Develop robust community-based treatment and supports for diversion and for re-entry
The first recommendation above is to divert these people and these cases from the criminal justice
system, but a common refrain in the mental health context is, divert to what?
15
The simple answer is
to divert to treatment, but the treatment system is often anemic at the pre-arrest community level, at
the post-arrest correctional level, at the pre-trial and post-conviction level, and at the point of re-entry
to the community. The recommendation about which there was the most consensus among the trial
judge focus group (and others) is that the entire treatment continuum needs to be strengthened.
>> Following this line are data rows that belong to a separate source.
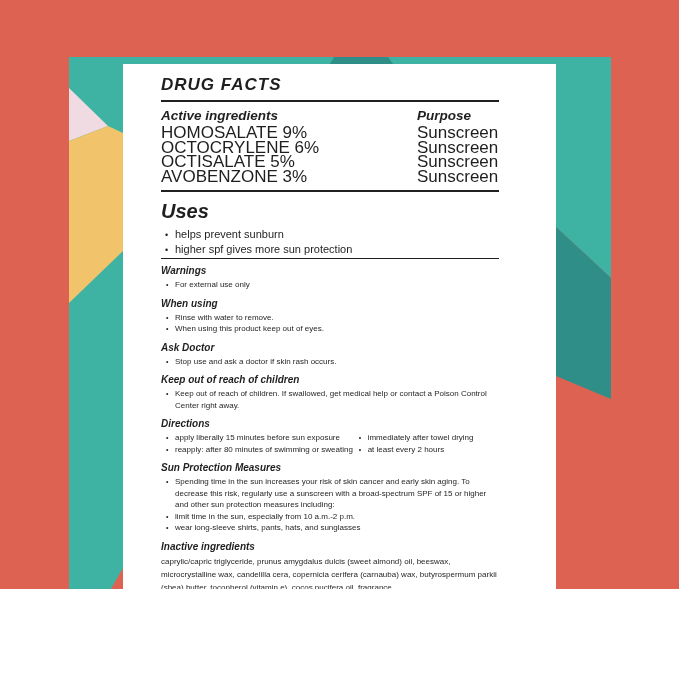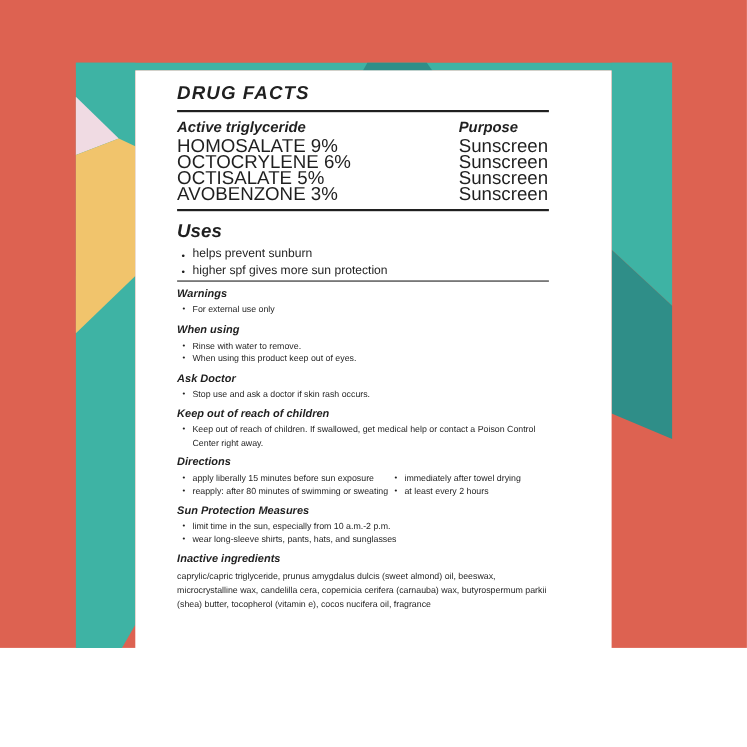"Active triglyceride" span.col-name { text: triglyceride -> ingredients }
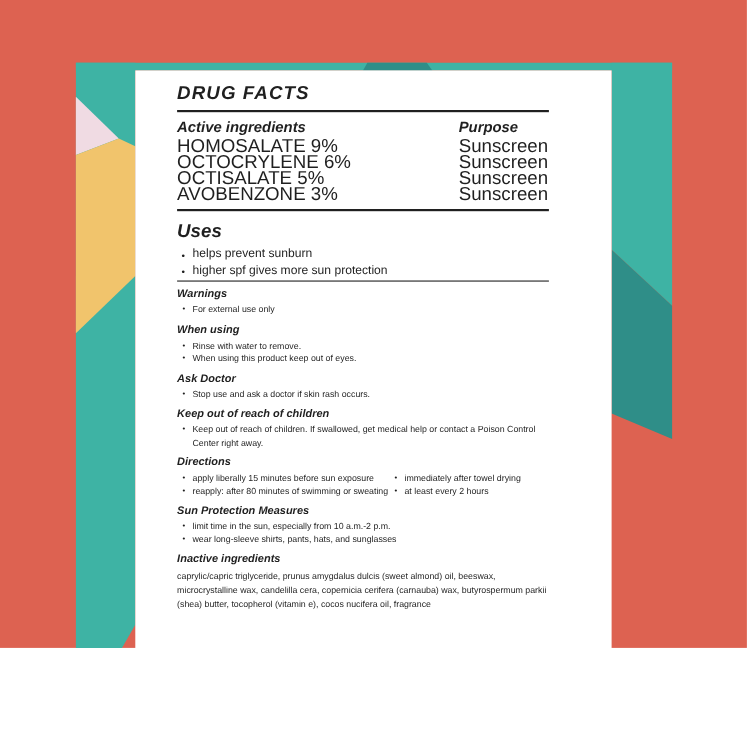"Uses" .uses-h { font-size: 17px -> 20px }
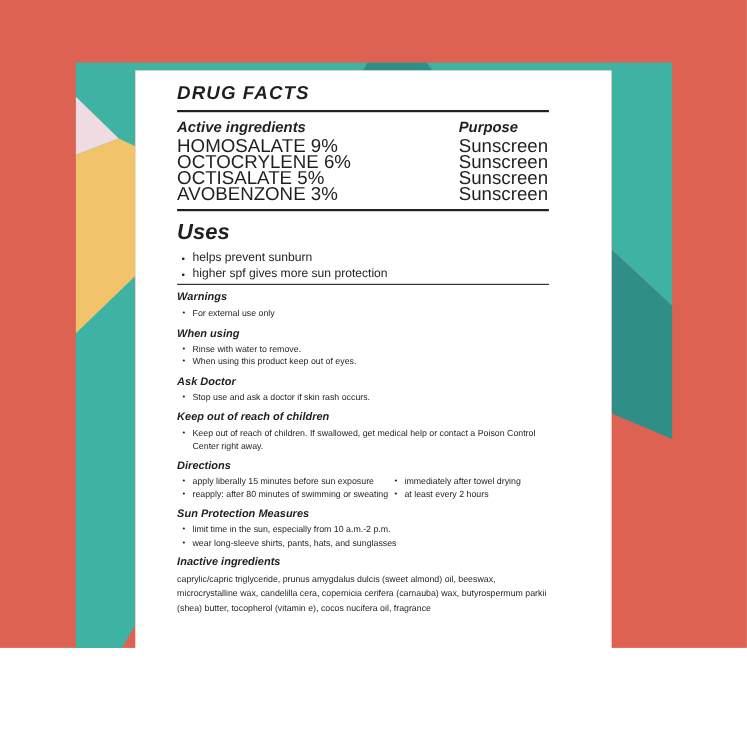"Spending time in the sun" div.b { html: none -> <div>Spending time in the sun increases your risk of skin cancer and early skin aging. To decrease this risk, regularly use a sunscreen with a broad-spectrum SPF of 15 or higher and other sun protection measures including:</div> }
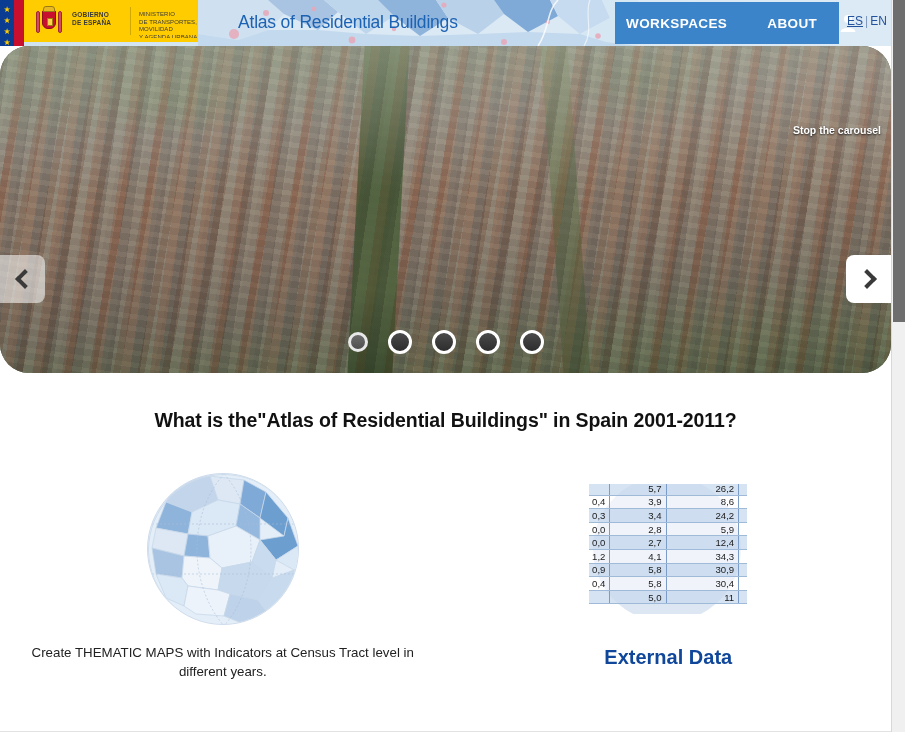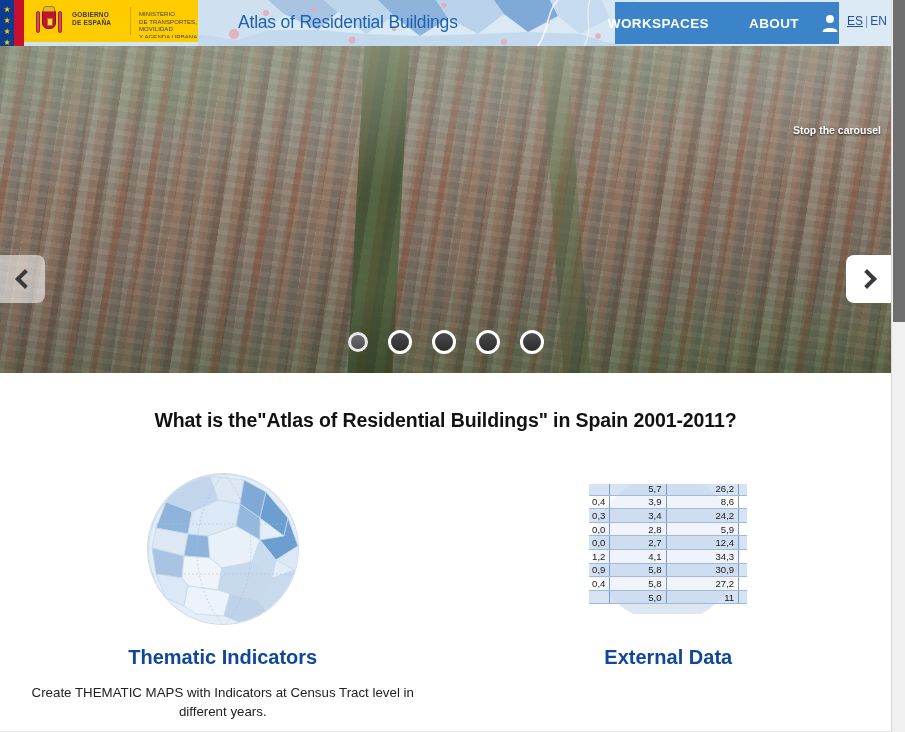"WORKSPACES" .nav-box { justify-content: flex-end -> none }
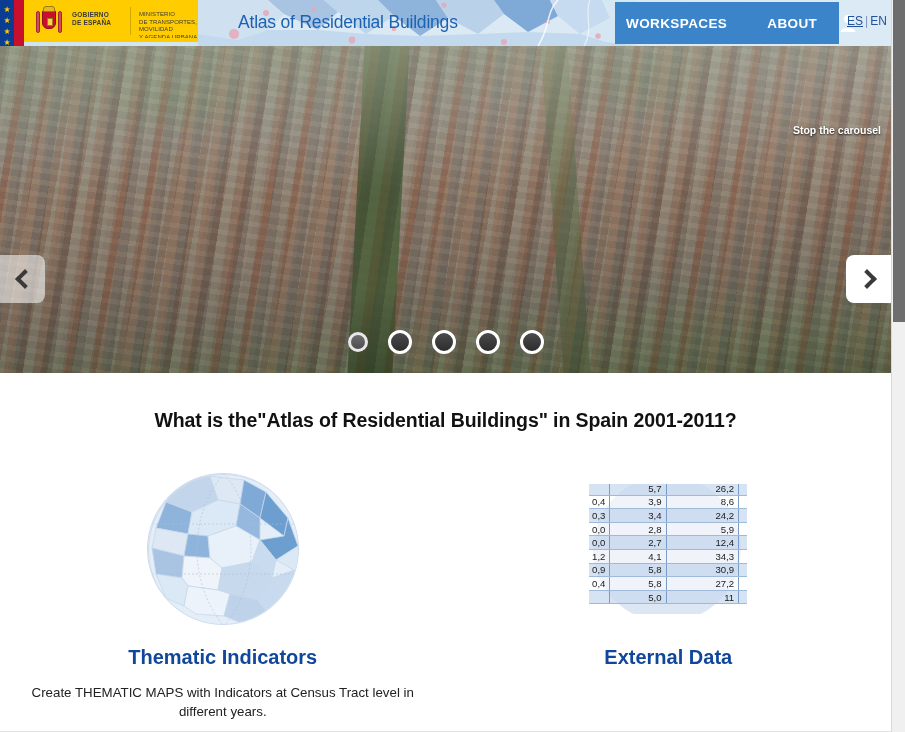"Stop the carousel" .carousel { border-radius: none -> 29px }
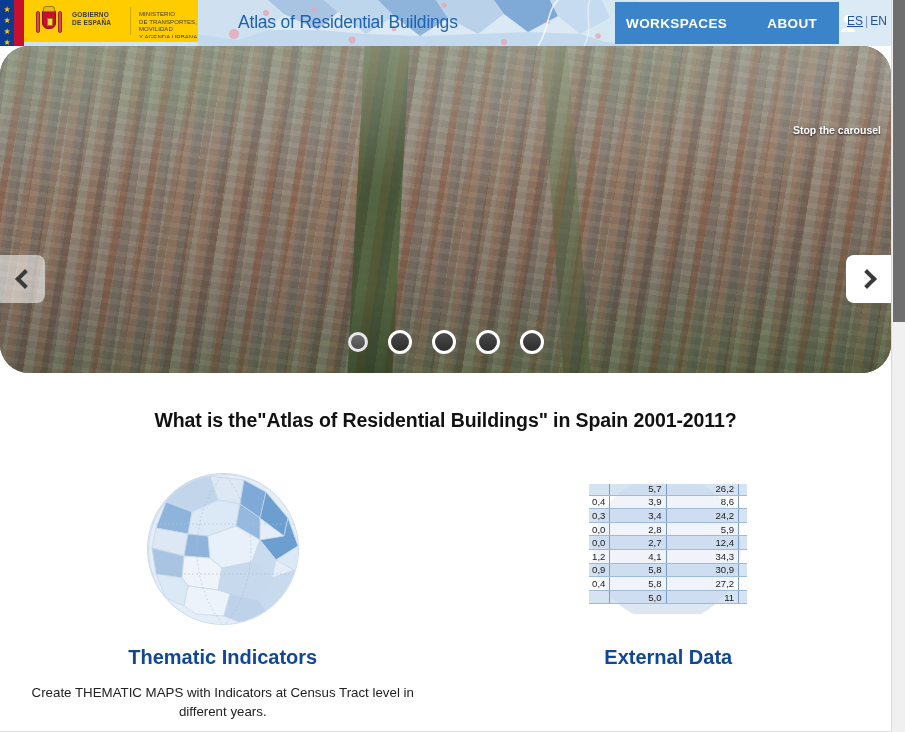"27,2" td { text: 27,2 -> 30,4 }
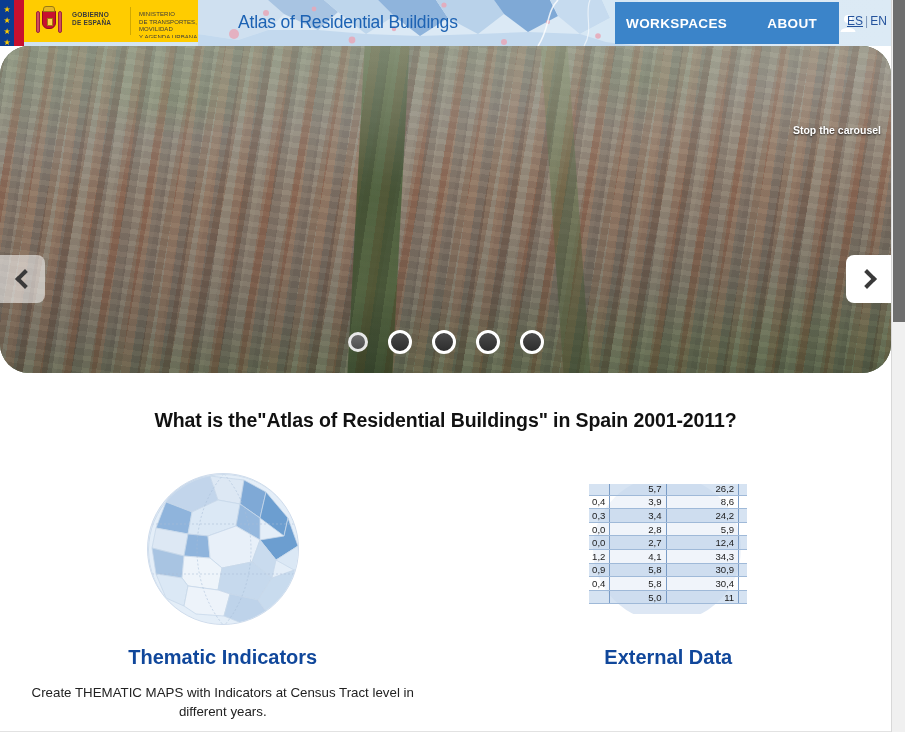"Thematic Indicators" div.card-title { html: <div>Thematic Indicators</div> -> none }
As judges are increasingly expected to assume a problem-solving role rather than a strictly
adjudicative one, the need for appropriate treatment options becomes more imperative. It is unfair to
judges to ask them to manage defendants with mental illness and to hold them accountable for those
outcomes without giving those judges the treatment tools and dispositional resources they need. This
is one reason that courts and judges have such a substantial interest in leading change in this arena.
Treatment in this context is not just strictly mental health treatment, but also case management,
cognitive behavioral therapy, substance use disorder treatment, and wrap around services.
Homelessness is also often a companion to mental illness and arrest, and judges and communities
are always in need of housing options for defendants with mental illness who are entangled in the
competency web pre-trial, and upon re-entry. Robust treatment, supervision and support options
throughout the process are essential if we are to expect better system outcomes.
Conclusion
The competency to stand trial process is just one segment of the broader intersection of mental health and
the criminal justice system, but it is one that is squarely within the judiciary’s ambit. For both institutionally
selfish and for altruistic reasons, courts and judges should embrace the issues and actively pursue
solutions. The complexity of the system and the siloed nature of the services cries out for collaboration and
for leadership, and the judiciary is in a unique position to not only convene, but to lead.
The young Colorado man, the daughter in California, and many more to come deserve no less.